Work request: Scan the material below for the string "rendered", and copy every line where it shows up.

---+---

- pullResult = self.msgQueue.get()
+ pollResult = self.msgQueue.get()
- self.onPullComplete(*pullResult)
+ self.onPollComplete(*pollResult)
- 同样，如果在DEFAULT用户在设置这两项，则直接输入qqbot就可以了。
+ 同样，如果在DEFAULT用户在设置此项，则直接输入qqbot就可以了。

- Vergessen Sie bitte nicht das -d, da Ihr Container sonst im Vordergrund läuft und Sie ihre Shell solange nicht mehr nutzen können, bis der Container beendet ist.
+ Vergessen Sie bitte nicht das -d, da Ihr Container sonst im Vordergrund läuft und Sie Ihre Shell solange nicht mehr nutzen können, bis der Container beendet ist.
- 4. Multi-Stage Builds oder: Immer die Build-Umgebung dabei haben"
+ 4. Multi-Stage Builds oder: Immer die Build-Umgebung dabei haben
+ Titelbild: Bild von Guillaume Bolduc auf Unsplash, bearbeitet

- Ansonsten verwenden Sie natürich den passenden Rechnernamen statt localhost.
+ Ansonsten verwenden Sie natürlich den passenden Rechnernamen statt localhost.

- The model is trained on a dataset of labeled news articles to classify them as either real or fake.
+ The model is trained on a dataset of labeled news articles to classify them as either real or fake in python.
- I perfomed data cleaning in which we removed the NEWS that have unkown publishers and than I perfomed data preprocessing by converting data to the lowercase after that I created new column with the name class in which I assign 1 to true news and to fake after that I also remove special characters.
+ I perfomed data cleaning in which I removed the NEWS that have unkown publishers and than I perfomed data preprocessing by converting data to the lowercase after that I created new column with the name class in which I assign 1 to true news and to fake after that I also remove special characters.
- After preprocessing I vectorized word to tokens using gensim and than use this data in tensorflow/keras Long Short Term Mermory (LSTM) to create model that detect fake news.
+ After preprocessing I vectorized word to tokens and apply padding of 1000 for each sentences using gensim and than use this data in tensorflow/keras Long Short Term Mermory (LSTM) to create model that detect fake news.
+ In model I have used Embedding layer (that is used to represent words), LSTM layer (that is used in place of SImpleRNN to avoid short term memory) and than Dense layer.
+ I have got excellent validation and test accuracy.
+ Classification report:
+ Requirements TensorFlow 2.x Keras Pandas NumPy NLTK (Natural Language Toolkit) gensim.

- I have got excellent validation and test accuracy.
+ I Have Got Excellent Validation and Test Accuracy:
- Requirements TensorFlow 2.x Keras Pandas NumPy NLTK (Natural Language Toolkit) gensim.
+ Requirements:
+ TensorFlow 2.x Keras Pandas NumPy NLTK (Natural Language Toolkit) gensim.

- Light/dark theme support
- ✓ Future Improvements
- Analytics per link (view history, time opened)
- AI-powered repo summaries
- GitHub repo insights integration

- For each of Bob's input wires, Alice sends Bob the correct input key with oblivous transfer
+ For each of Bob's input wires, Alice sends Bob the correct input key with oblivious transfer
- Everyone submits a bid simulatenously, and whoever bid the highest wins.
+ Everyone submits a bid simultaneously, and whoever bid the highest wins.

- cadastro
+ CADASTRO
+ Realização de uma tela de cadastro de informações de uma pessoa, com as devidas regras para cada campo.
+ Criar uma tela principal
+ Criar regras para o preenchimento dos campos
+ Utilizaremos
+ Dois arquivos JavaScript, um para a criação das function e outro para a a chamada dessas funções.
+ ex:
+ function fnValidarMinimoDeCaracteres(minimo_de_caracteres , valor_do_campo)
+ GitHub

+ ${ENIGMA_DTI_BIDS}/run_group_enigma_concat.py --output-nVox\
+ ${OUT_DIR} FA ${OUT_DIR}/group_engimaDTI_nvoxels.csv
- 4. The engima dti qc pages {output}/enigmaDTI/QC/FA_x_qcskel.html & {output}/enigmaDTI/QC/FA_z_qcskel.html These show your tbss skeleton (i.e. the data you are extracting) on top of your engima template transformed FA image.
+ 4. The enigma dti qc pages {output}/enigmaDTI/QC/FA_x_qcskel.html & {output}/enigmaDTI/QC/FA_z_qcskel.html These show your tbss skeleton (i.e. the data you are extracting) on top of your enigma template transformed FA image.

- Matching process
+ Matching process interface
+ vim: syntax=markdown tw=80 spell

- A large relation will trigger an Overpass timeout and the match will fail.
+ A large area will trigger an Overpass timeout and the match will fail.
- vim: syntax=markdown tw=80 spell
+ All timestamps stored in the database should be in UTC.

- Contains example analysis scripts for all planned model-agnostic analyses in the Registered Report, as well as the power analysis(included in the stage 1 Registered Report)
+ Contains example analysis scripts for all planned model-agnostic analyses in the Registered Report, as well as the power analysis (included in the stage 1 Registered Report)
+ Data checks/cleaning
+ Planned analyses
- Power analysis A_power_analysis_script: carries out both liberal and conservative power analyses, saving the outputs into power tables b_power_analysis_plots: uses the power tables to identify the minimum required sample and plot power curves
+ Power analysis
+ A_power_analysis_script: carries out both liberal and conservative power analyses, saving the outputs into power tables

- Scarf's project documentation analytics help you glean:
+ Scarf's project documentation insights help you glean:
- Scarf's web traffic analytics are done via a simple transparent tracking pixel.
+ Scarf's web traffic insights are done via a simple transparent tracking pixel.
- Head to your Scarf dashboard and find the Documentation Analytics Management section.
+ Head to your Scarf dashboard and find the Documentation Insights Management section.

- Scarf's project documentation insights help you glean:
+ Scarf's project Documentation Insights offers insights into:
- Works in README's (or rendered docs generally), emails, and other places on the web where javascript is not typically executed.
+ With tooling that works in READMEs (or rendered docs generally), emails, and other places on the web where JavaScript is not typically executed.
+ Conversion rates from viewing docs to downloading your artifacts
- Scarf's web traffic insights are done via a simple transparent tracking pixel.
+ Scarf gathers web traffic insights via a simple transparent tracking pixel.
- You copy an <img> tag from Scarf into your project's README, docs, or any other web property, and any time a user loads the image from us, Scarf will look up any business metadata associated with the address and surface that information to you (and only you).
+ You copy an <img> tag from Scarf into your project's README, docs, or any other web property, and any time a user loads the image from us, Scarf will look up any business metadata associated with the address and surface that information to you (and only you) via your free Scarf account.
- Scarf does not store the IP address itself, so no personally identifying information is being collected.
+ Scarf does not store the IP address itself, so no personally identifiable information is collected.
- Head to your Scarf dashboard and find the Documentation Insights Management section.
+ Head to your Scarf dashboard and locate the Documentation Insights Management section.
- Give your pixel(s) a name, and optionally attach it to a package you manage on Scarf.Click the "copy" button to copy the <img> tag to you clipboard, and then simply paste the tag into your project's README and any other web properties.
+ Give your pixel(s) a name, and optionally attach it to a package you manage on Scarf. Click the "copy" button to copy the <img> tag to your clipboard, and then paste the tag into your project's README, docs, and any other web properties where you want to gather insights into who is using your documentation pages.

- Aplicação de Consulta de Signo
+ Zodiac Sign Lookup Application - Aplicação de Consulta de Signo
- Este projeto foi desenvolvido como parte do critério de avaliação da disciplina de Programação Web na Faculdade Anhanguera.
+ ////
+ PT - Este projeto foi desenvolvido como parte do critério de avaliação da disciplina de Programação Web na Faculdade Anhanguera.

---+---

Response below:
- Works in README's (or rendered docs generally), emails, and other places on the web where javascript is not typically executed.
+ With tooling that works in READMEs (or rendered docs generally), emails, and other places on the web where JavaScript is not typically executed.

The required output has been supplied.